景和聽着謝懷德忽然誇耀起自家的竹園來了,因摸不清謝懷德路數,只得笑道:“筍之鮮美,不下肥羊乳豬。若是與肉食同煮,人皆就筍而棄肉,足見其可貴了。即知道了府上有此妙物,我來年春日可是要來府上叨擾的。”
謝懷德要的就是景和這話,是以接口就道:“殿下謬矣。筍之鮮美者,在山林爾。城市所產者,雖也芳鮮,終是筍之剩義。在晨露初出之時,於竹林中就地挖筍,以泉水現煮之,略點秋油,勿用香油,香油糟味。味愈簡愈見其肥美鮮嫩甘脆,雖肥羊嫩豕,何足比肩。此懷德在陽谷所感,如今到得京都,雖園中產筍其肥壯遠勝山林,然鮮美遠遜之,懷德久思方得其解,然氣而。”

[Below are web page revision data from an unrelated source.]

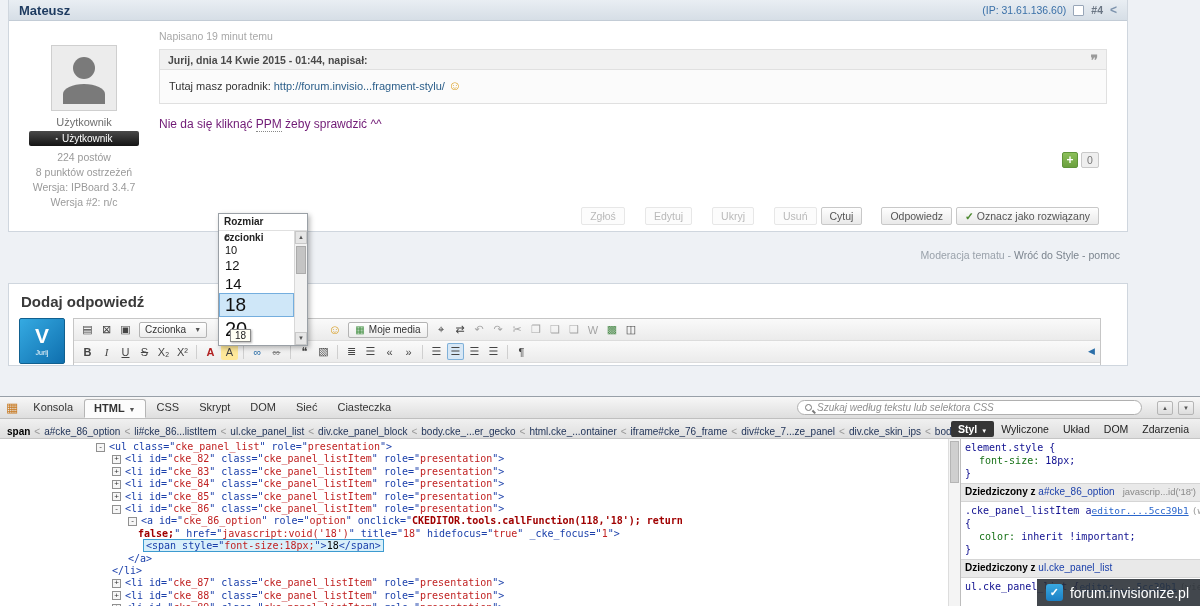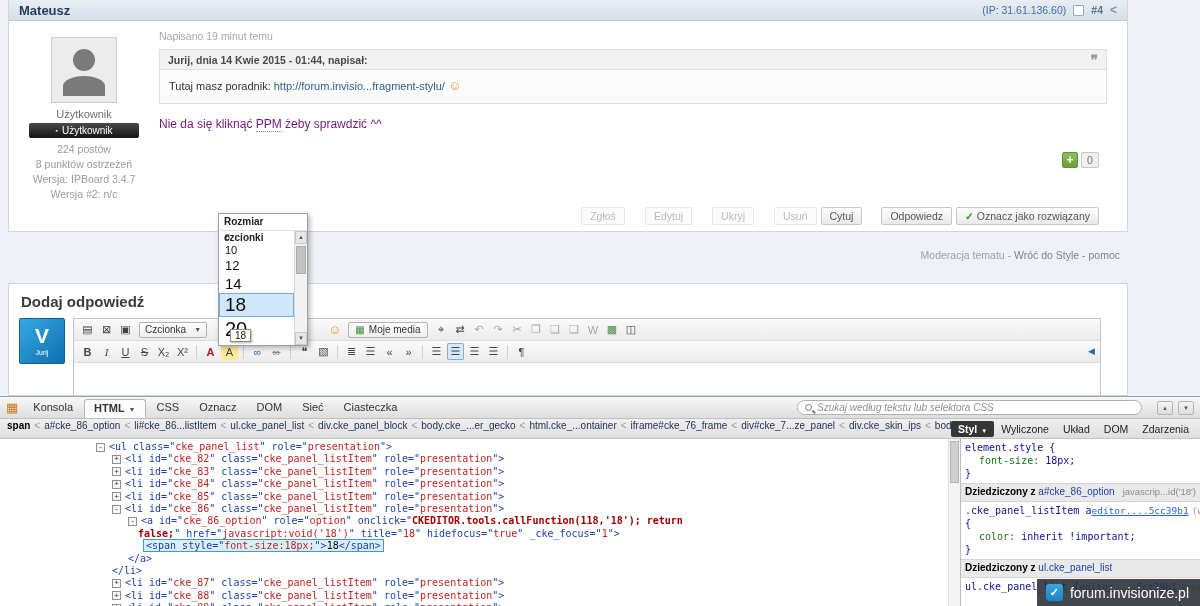"Użytkownik" .p-sidebar { top: 4px -> 12px }
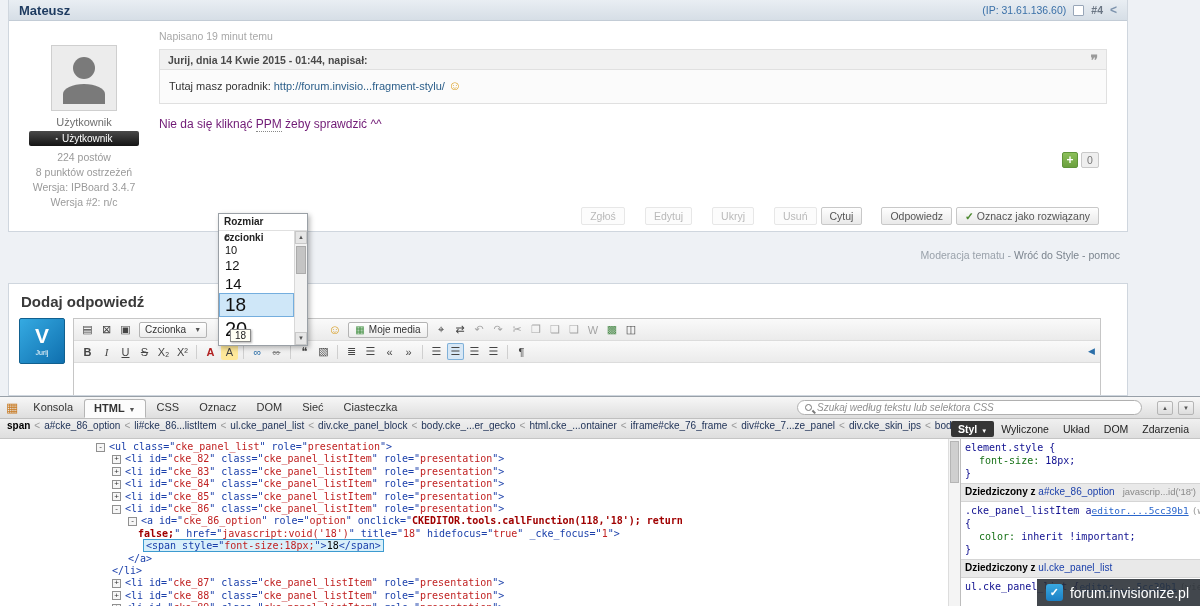"Dodaj odpowiedź" .reply-panel { height: 113px -> 83px }
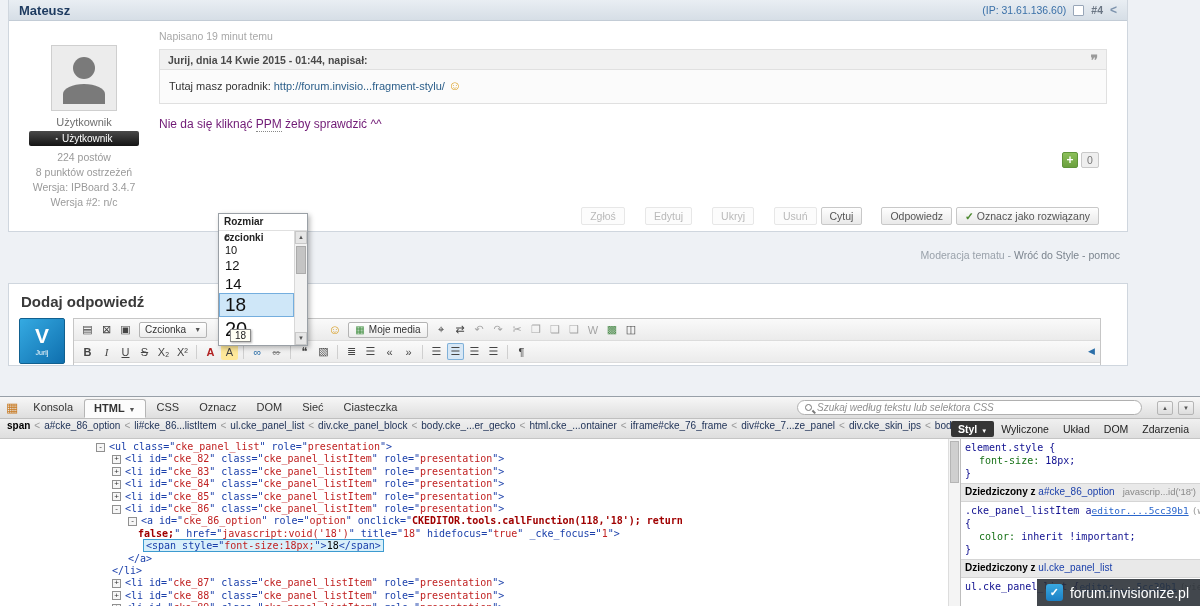"Oznacz" span.dt-tab { text: Oznacz -> Skrypt }
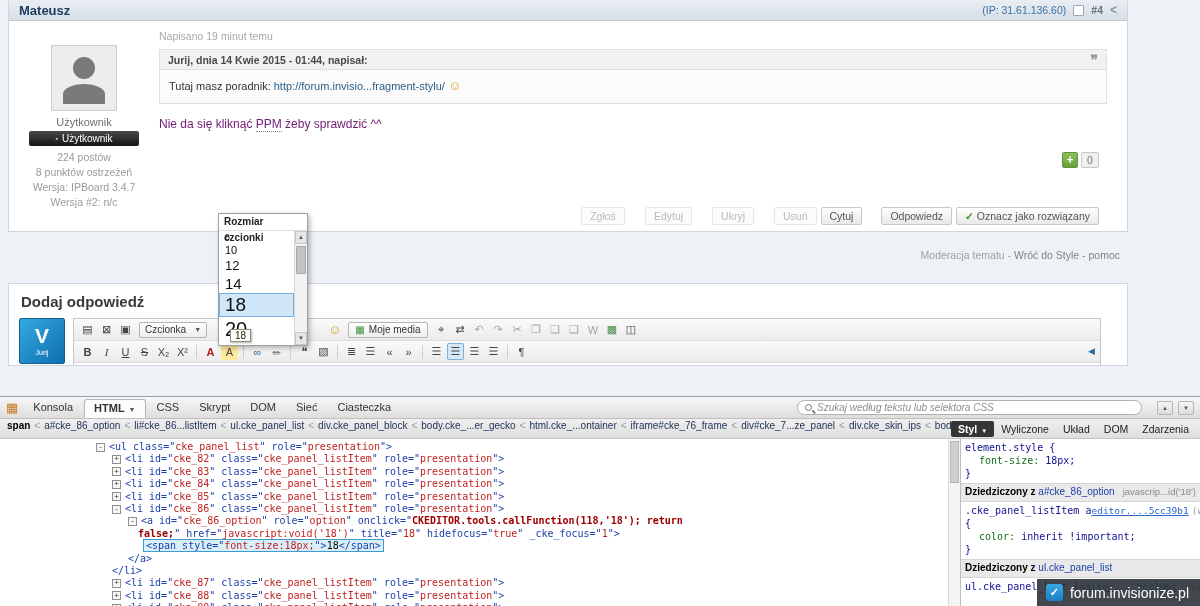"span" .dt-crumbbar { align-items: flex-start -> flex-end }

景和叫謝懷德這一番話說得瞠目,他特特選了謝氏兄弟在衙中的時候過來拜訪謝逢春,是想趁機交接一回。可他到底是皇子,自進學以來,都由名家大儒教導,便是弓馬上,也是名將悍軍,並不曾與謝逢春這樣的人交通過,只得尋些吃喝玩樂的話來與謝逢春說,不想這謝懷德收着信,竟趕了回來,又洋洋灑灑地一大篇食筍要義,景和怒也不是,走也不是。
不想不等景和再說,謝懷德竟又道:“筍雖鮮美芳香爲衆蔬食之上,然蕈亦不遜之。蕈此物,無根無由,忽然而生,蓋山川草木之氣,結而成形者也。即是集山川草木之氣,是以蕈氣味清香,而湯汁之鮮味無窮,若間以肥瘦相間的肉片煮湯下麪,雖熊掌駝峰不換。”
景和聽了這幾句,將眉頭一挑,反問道:“孤嘗聞山民有食蕈而亡者,如何到了謝翰林口中,這蕈倒是成了妙物了?”
謝懷德側首將景和打量了眼。景和的身形已長成,他是劉家血脈,身形慣例的高挑,配着烏髮白膚紅脣,當真似玉樹臨風,臉上就一笑道:“蕈之毒,世人辨之原有法,無非是以色與形惑人而已,只消不爲其形色惑,便可無恙。”